Former British racecourses
Helpful Votes: 3 out of 3 total.
Review Date: 2003-07-16
This book sets out to describe the ninety or so British racecourse that closed during the twentieth century, often including diagrams. At the back of the book are a list of British racecourses that closed before 1900 and a list of closed Irish racecourses.

The racecourses described include some that, in their prime, were quite important, especially Manchester and Hurst Park, both of which closed in the early 1960's, although the majority were minor racecourses. Another noteworthy racecourse was Gatwick, one of many that were seized by the Government for use as airfields during the Second World War.
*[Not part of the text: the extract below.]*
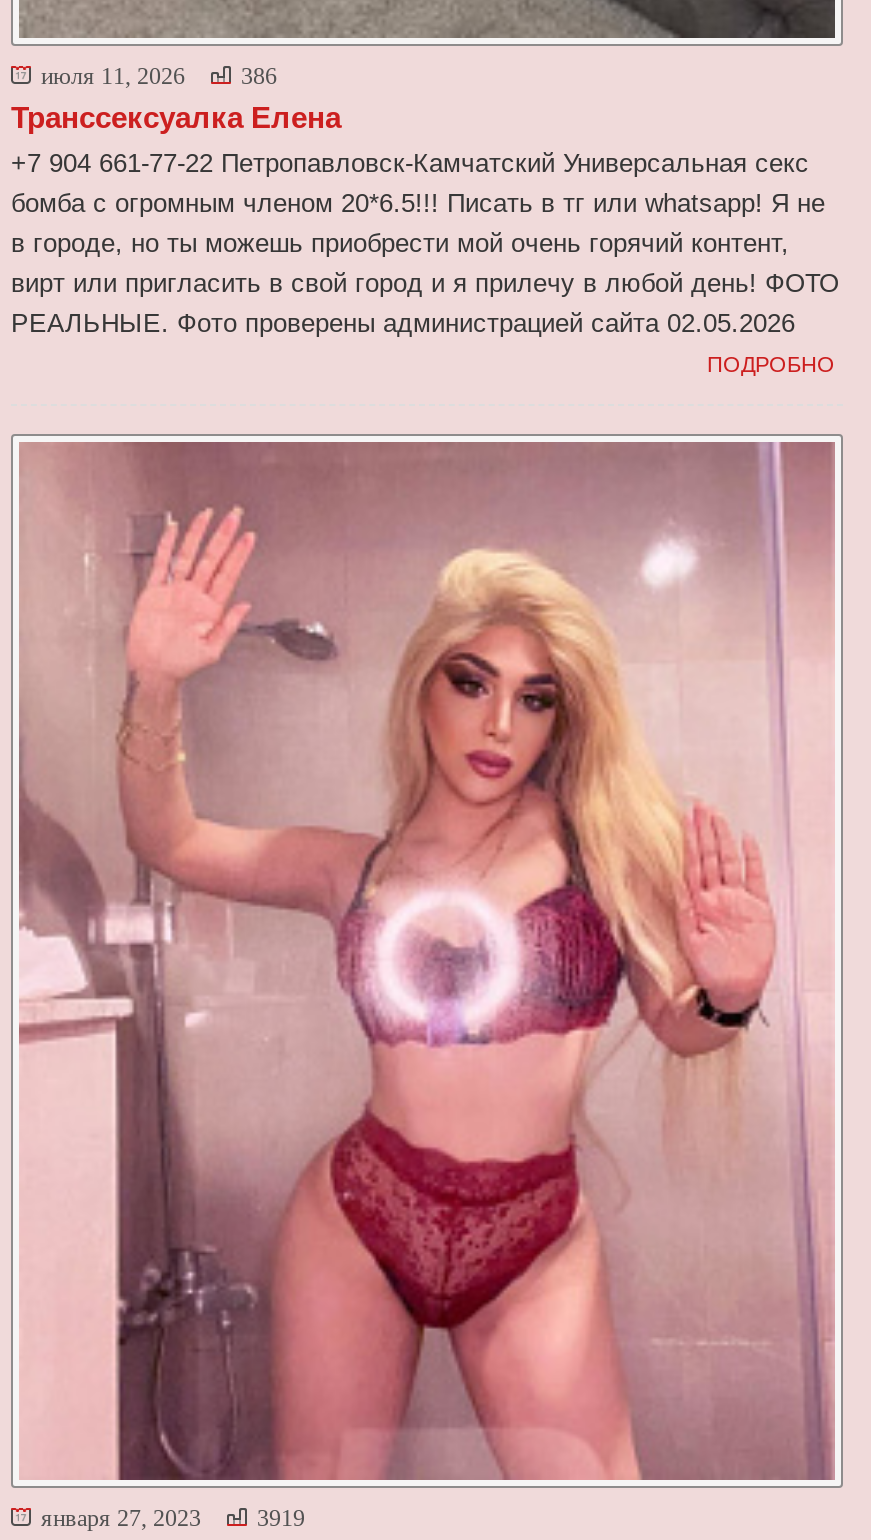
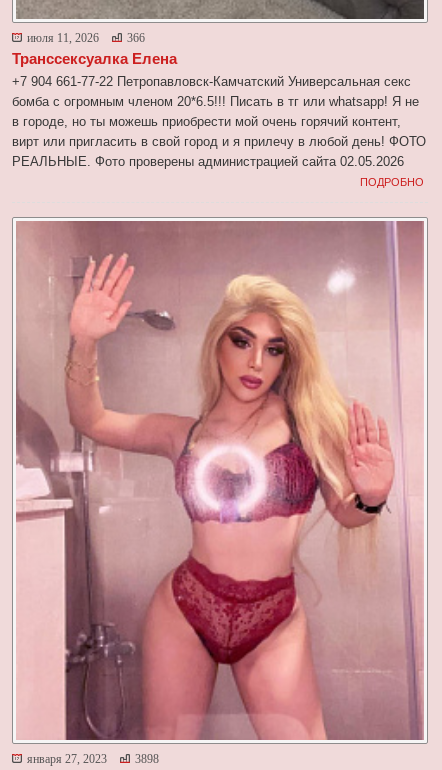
- 386
+ 366

- января 27, 2023 3919
+ января 27, 2023 3898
Unlike most of the others, Gatwick never returned to its former use as it was used as the site for an international airport.

Indeed, this book provides a usefuly study for those who are interested in how land use has changed down the years - roads, schools, housing estates and golf courses are just some of the things that have been built on the sites of closed racecourses. In a few cases, there is more evidence of their former use.

The book was extensively researched over seven years, but it has one obvious flaw - the omission of Blaydon - and for that reason, I have to take a star off (very reluctantly - it really is a superb book otherwise). A song was written about a meeting at Blaydon in 1862 that was cancelled because of bad weather - it has since become famous as the anthem of Newcastle United (a club that didn't exist in 1862). This book lists the course among those that closed before 1900, stating that races were held there in 1861, 1864 and 1865. In fact, the final race meeting there was in 1916 (qualifying it for a full entry in this book) - it was abandoned when a riot broke out following the disqualification of a winning horse. It may be that meetings at Blaydon were infrequent, but it seems strange that the author missed this one. An electricity power generating station was built on the site - yet another different use for a closed racecourse.

As I write this, no British racecourse has closed since 1981 - that was Stockton, on which a huge shopping complex was built - and there are plans to open at least one completely new racecourse, the first for over seventy years, so the future for British racecourses is bright.

Despite the omission of Blaydon, this is an excellent and fascinating book, though its interest is primarily of historical value. If you are interested in the subject, this book is well worth the search.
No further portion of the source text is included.